G. Alan Petzet
Exploration Editor
Several dozen well bores have been drilled on the 110 sq mile Madden Deep Unit in Wyoming's Wind River basin, but at least one more ultradeep exploratory well is being prepared.
W.A. Moncrief Jr., Fort Worth, said he expects to start 1 Badwater Creek, in 12-38n-89w, Natrona County, Wyo., this month. Deepest objective is Mississippian Madison at 24,500 ft at the well, programmed to take 450 drilling days.
Participating in the well are Moncrief and a small band of independents, most of them not working interest owners in the sprawling federal unit in Fremont and Natrona counties.
Loffland Bros. Co., Tulsa, will handle the drilling. Cost of a dry hole is about $17 million. Drill site is about 44 miles southeast of Thermopolis, Wyo.
If productive of sour gas, the well will require a special nickel alloy tubing string and wellhead costing an additional $4-5 million.
WILDCAT PROSPECT
The well is a few thousand feet from the eastern boundary of the Madden Deep Unit.
It is on a seismic anomaly on the Madden anticline 8-10 miles east of two ultradeep Madison sour gas wells drilled in the 1980s and separated from them by a saddle. It is not known whether the saddle will produce, Moncrief said.
Besides Madison, the new wildcat is expected to penetrate Cretaceous Mesaverde, Cody, and Frontier, Pennsylvanian Tensleep, and several other intervening prospective formations.
Moncrief has acquired leases in about 10 sq miles just east of the Madden Deep Unit along the Owl Creek thrust fault.
Participants in 1 Badwater Creek besides Moncrief are Yates Petroleum Corp. and MYCO (Martin Yates) Industries, Artesia, N.M., and Grace Petroleum Corp., Oklahoma City.
Louisiana Land & Exploration Co., which took over earlier this month as unit operator with a 34% interest in Madden Deep Unit, is not participating in the well. Moncrief has about 33% interest in the unit.
LL&E plans to spud an obligation well on the unit in April 1991 within 2 miles west of the 1980s deep tests.
DEEP PRODUCTION
With sour gas production from Madden still about 2 years away, the unit is a prime example of long upstream lead times.
The former Monsanto Oil Co. completed 1-5 Bighorn, in 5-38n-90w, in 1985 flowing about 20 MMcfd of sour gas from Madison at 23,758-902 ft.
BHP Petroleum in 1988 finaled 2-3 Bighorn, in 3-38n-90w, flowing 38 MMcfd of gas from Madison at 23,579-852 ft. CAOF was 175 MMcfd.
Those wells are likely to become the deepest producing wells in the Rocky Mountains, although neither has been connected to a pipeline.
LL&E and Moncrief expect to receive bids this month for a 50 MMcfd, $40 million gas treatment plant to serve those two wells and, if it is successful, Moncrief's new start.

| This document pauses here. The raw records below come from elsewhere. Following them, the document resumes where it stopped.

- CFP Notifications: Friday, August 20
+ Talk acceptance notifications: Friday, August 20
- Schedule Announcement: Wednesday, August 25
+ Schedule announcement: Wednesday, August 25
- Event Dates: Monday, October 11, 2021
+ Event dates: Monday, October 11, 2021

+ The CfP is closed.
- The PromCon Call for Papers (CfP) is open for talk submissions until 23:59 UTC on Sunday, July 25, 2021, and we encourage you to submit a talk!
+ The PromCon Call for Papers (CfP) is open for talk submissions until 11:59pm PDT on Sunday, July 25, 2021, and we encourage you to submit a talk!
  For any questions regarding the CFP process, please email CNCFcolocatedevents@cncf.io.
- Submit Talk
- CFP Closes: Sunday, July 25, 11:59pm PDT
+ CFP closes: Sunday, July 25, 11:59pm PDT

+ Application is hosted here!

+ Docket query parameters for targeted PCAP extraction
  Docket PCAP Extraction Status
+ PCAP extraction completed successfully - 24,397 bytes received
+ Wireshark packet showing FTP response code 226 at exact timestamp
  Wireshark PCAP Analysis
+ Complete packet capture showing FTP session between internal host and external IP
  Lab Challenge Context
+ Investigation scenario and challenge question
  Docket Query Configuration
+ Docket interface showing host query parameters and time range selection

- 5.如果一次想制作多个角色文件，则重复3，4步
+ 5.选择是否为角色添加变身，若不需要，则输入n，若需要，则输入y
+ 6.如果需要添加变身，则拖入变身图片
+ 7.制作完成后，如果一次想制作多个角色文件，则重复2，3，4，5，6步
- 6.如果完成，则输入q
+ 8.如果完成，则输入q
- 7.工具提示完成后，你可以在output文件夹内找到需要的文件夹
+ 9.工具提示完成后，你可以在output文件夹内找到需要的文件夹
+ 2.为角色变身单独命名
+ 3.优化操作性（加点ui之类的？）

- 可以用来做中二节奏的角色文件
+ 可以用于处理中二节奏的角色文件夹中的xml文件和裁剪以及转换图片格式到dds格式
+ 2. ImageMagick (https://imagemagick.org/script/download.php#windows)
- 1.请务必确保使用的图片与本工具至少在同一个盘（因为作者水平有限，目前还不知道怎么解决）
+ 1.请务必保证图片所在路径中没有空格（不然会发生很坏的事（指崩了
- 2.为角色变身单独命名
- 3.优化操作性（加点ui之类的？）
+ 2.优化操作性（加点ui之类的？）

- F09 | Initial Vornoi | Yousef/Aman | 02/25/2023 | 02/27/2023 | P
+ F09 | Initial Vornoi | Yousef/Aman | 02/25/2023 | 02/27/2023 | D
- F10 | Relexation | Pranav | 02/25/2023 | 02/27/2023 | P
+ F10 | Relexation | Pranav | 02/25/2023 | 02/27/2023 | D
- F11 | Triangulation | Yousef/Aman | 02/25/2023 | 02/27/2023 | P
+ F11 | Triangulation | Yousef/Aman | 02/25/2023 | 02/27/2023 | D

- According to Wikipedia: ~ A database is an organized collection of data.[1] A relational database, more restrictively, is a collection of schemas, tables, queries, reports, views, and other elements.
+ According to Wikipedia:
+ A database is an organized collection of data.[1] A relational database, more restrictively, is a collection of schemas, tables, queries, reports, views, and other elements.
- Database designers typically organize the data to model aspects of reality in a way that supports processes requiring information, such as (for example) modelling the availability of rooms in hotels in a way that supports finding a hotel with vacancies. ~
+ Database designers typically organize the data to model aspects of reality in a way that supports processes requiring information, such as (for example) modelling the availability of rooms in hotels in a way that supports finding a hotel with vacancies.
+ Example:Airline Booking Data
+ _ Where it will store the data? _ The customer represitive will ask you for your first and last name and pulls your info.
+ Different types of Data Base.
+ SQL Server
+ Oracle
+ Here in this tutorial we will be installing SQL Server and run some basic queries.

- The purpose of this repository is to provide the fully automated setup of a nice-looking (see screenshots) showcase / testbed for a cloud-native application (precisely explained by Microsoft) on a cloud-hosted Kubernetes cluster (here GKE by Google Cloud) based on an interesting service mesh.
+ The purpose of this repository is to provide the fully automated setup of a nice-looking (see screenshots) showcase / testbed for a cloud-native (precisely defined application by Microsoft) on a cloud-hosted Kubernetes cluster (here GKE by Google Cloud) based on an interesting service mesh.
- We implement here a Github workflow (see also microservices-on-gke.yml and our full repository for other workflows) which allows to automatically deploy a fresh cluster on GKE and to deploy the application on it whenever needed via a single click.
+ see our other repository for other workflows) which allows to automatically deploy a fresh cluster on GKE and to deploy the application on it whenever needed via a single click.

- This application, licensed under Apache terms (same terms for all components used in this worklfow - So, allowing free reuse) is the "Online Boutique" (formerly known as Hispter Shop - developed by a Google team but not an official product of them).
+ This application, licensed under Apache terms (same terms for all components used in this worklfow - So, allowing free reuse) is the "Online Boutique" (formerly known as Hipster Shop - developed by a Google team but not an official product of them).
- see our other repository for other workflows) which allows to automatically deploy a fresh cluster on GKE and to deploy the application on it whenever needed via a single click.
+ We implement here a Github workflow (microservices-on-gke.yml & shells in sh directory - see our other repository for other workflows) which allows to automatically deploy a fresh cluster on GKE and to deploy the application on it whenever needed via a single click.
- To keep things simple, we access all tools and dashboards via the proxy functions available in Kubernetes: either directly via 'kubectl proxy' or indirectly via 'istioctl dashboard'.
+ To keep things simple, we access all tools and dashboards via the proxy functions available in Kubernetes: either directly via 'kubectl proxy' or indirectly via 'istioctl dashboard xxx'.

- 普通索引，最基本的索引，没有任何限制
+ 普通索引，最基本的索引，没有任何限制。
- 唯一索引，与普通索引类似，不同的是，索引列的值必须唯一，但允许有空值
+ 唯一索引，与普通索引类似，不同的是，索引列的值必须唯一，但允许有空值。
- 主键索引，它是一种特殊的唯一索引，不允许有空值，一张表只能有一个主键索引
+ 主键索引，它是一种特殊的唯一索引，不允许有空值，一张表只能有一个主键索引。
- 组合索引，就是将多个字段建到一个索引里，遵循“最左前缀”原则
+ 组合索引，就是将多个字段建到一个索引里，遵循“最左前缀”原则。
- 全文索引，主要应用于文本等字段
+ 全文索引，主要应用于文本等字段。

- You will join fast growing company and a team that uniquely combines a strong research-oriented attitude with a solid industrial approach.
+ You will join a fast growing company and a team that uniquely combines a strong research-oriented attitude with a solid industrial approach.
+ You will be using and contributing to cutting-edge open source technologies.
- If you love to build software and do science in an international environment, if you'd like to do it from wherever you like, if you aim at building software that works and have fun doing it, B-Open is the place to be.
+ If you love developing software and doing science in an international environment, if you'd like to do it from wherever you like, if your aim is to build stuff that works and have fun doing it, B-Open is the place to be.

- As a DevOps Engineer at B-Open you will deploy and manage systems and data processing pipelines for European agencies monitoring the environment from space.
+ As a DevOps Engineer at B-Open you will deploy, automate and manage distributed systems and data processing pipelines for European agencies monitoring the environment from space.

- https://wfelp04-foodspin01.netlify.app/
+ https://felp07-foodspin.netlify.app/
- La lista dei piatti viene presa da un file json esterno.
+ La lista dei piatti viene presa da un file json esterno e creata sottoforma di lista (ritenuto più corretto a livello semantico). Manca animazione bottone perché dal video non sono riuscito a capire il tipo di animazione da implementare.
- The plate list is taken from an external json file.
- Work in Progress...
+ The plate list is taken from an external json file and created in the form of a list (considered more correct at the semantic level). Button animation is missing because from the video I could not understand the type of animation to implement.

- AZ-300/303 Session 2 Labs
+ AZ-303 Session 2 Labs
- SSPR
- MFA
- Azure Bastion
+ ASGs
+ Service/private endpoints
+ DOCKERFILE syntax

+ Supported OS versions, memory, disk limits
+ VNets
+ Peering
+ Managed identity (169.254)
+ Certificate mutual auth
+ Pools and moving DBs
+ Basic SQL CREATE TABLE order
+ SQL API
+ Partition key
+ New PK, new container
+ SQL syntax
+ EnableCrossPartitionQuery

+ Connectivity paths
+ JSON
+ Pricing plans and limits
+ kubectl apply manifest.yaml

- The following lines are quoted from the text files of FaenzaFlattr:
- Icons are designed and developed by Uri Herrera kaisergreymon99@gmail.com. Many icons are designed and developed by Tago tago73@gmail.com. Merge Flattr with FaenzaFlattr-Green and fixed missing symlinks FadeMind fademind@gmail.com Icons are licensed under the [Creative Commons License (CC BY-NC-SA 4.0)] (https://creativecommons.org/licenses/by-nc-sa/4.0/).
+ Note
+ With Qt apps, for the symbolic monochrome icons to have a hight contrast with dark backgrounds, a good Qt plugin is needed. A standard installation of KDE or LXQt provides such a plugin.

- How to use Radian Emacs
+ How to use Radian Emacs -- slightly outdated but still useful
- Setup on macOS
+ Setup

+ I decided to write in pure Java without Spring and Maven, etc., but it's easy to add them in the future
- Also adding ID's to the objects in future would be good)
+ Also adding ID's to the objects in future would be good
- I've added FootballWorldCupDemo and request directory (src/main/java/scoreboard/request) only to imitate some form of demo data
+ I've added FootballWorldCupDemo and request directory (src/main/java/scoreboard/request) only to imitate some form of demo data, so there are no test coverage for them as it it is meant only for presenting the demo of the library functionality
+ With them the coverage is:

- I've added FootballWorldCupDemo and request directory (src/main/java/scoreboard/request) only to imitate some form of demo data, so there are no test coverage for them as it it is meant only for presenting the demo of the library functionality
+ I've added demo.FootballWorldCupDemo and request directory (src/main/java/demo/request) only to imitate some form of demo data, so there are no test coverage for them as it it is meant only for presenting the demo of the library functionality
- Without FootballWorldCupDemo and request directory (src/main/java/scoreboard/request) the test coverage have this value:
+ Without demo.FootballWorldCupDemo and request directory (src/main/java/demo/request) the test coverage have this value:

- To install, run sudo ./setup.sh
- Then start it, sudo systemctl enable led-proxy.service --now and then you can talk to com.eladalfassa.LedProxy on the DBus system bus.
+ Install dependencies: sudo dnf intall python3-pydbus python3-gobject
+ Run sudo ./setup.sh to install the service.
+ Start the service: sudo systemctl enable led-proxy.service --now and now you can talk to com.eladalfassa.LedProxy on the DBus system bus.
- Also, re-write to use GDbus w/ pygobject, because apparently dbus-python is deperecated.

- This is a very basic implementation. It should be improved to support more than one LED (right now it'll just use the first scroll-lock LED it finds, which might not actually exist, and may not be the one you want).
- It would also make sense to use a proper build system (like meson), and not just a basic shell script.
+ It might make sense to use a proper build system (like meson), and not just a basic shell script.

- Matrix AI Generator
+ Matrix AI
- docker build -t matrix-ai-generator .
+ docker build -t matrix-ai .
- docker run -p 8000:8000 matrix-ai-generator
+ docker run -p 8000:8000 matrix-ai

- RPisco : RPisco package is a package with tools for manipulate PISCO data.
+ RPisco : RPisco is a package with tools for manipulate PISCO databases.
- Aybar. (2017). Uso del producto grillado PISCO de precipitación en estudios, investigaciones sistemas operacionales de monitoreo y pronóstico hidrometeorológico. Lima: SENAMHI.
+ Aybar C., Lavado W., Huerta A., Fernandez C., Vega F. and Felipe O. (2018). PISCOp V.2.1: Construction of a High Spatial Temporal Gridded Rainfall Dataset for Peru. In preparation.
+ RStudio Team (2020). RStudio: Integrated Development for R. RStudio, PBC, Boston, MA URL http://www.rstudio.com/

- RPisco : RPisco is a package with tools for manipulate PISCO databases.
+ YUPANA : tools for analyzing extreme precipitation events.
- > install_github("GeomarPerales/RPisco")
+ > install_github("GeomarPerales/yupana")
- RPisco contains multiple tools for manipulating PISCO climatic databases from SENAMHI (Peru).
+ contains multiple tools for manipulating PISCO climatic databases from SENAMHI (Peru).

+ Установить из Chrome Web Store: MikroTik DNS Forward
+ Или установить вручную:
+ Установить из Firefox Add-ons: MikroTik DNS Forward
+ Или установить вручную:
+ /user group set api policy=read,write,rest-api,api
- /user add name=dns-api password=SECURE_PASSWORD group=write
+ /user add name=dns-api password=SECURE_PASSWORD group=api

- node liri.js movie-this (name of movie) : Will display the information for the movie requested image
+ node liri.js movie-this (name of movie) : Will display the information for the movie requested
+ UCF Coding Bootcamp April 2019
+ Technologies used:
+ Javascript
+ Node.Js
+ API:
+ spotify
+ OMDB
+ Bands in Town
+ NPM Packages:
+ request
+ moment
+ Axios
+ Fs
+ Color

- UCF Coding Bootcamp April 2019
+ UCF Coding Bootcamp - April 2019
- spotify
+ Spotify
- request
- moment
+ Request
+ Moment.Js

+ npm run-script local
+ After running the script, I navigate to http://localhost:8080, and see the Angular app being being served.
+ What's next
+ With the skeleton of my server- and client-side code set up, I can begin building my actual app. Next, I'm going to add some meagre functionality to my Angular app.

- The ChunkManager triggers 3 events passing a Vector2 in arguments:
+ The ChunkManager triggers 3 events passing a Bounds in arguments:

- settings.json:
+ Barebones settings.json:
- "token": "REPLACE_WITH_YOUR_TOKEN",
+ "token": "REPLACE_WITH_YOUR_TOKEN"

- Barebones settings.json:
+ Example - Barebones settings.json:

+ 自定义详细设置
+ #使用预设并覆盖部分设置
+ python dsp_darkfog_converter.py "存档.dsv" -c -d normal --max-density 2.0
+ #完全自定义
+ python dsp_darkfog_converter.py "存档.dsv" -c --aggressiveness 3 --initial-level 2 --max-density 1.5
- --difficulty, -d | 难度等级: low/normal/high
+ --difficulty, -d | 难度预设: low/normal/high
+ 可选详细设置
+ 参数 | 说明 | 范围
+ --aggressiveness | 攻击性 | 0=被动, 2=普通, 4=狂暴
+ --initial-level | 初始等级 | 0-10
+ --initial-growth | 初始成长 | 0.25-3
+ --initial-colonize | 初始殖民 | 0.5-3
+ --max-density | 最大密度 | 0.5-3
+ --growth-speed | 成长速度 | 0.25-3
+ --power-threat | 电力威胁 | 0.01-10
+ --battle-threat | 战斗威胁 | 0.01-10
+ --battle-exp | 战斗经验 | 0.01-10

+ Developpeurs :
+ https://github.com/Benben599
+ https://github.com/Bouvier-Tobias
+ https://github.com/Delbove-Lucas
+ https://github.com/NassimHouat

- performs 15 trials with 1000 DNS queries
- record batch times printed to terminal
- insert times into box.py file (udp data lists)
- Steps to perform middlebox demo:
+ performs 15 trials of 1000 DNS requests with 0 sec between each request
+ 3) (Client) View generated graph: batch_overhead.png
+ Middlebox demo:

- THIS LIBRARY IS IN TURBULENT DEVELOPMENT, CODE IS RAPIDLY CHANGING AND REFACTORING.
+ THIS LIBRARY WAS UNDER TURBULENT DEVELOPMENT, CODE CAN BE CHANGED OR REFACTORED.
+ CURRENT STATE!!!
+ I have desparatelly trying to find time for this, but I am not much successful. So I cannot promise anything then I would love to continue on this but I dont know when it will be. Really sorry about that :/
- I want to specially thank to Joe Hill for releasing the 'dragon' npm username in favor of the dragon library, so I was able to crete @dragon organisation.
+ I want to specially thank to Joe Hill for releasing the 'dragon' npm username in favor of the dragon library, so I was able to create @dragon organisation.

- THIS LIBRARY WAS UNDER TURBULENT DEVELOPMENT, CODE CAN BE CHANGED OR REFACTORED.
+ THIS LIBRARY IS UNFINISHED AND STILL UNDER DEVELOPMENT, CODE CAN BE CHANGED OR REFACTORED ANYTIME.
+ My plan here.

The plant will take 18 months to construct. Sulfur recovery is estimated to be 4.7 tons/MMcf of gas. Produced gas also contains about 11% carbon dioxide.
Other Madden Deep Unit working interest owners will be offered an opportunity to acquire a share of the plant.
LL&E has told its shareholders that shallower formations in Madden field have produced more than 300 bcf of gas, and that more than three times that volume remains to be produced.
The initial Madden area discovery well was drilled in 1972.